Start of Available data

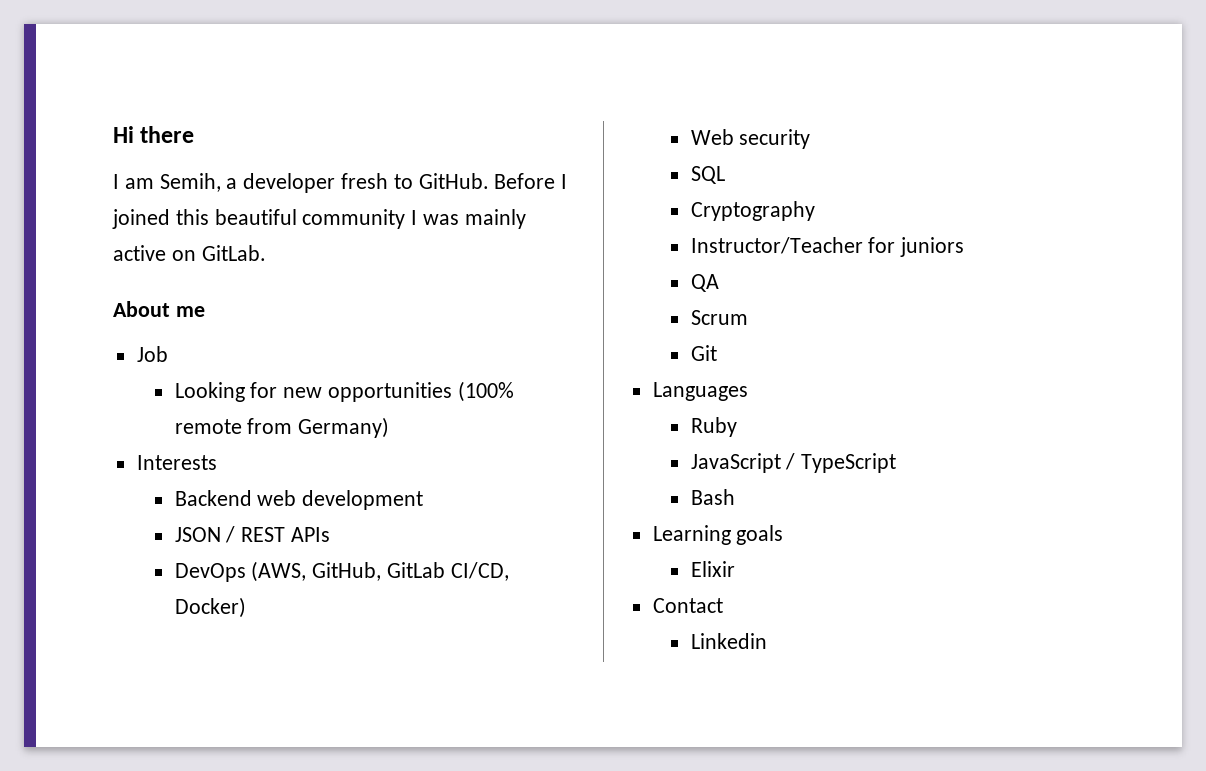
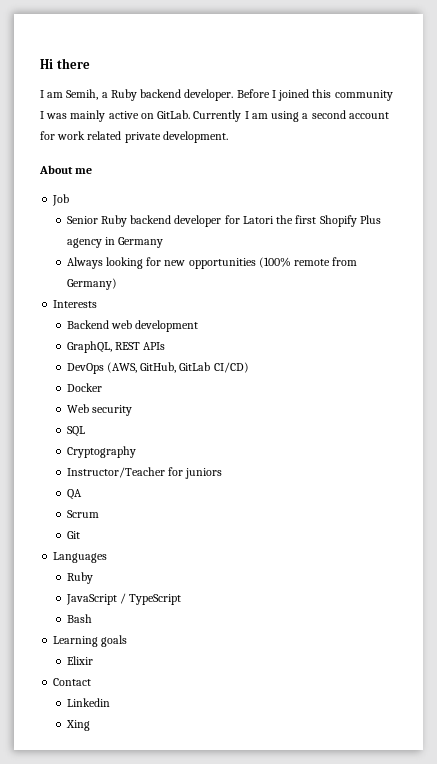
- I am Semih, a developer fresh to GitHub.
+ I am Semih, a Ruby backend developer.
- Before I joined this beautiful community I was mainly active on GitLab.
+ Before I joined this community I was mainly active on GitLab. Currently I am using a second account for work related private development.
  About me
  Job
- Looking for new opportunities (100% remote from Germany)
+ Senior Ruby backend developer for Latori the first Shopify Plus agency in Germany
+ Always looking for new opportunities (100% remote from Germany)
- JSON / REST APIs
+ GraphQL, REST APIs
- DevOps (AWS, GitHub, GitLab CI/CD, Docker)
+ DevOps (AWS, GitHub, GitLab CI/CD)
+ Docker
+ Xing

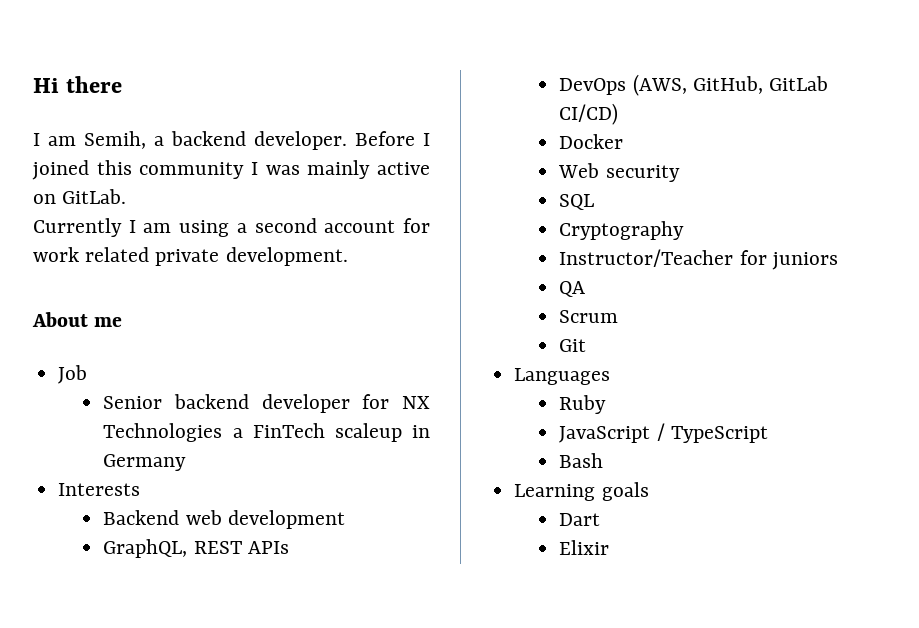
- I am Semih, a Ruby backend developer.
+ I am Semih, a backend developer.
- Before I joined this community I was mainly active on GitLab. Currently I am using a second account for work related private development.
+ Before I joined this community I was mainly active on GitLab.
+ Currently I am using a second account for work related private development.
- Senior Ruby backend developer for Latori the first Shopify Plus agency in Germany
- Always looking for new opportunities (100% remote from Germany)
+ Senior backend developer for NX Technologies a FinTech scaleup in Germany
+ Dart
- Contact
- Linkedin
- Xing

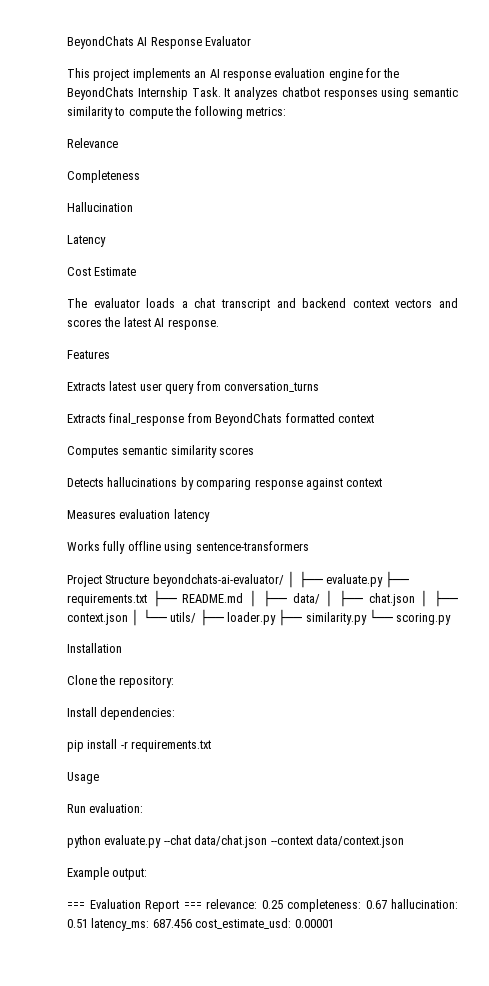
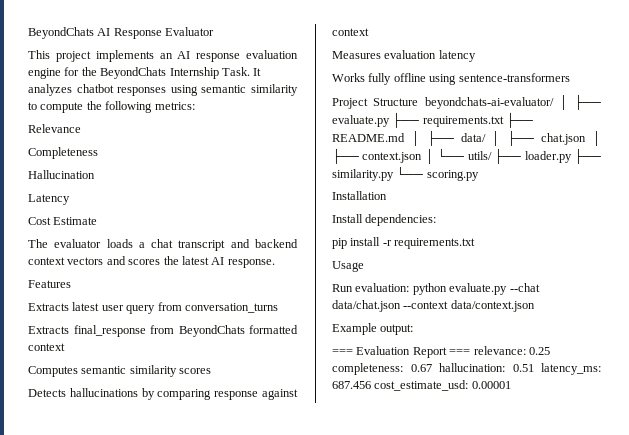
- Clone the repository:
- Run evaluation:
- python evaluate.py --chat data/chat.json --context data/context.json
+ Run evaluation: python evaluate.py --chat data/chat.json --context data/context.json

End of Available data

(What is being asked): Return all material verbatim, pictures omitted.

(Expected output):
- I am Semih, a developer fresh to GitHub.
+ I am Semih, a Ruby backend developer.
- Before I joined this beautiful community I was mainly active on GitLab.
+ Before I joined this community I was mainly active on GitLab. Currently I am using a second account for work related private development.
  About me
  Job
- Looking for new opportunities (100% remote from Germany)
+ Senior Ruby backend developer for Latori the first Shopify Plus agency in Germany
+ Always looking for new opportunities (100% remote from Germany)
- JSON / REST APIs
+ GraphQL, REST APIs
- DevOps (AWS, GitHub, GitLab CI/CD, Docker)
+ DevOps (AWS, GitHub, GitLab CI/CD)
+ Docker
+ Xing

- I am Semih, a Ruby backend developer.
+ I am Semih, a backend developer.
- Before I joined this community I was mainly active on GitLab. Currently I am using a second account for work related private development.
+ Before I joined this community I was mainly active on GitLab.
+ Currently I am using a second account for work related private development.
- Senior Ruby backend developer for Latori the first Shopify Plus agency in Germany
- Always looking for new opportunities (100% remote from Germany)
+ Senior backend developer for NX Technologies a FinTech scaleup in Germany
+ Dart
- Contact
- Linkedin
- Xing

- Clone the repository:
- Run evaluation:
- python evaluate.py --chat data/chat.json --context data/context.json
+ Run evaluation: python evaluate.py --chat data/chat.json --context data/context.json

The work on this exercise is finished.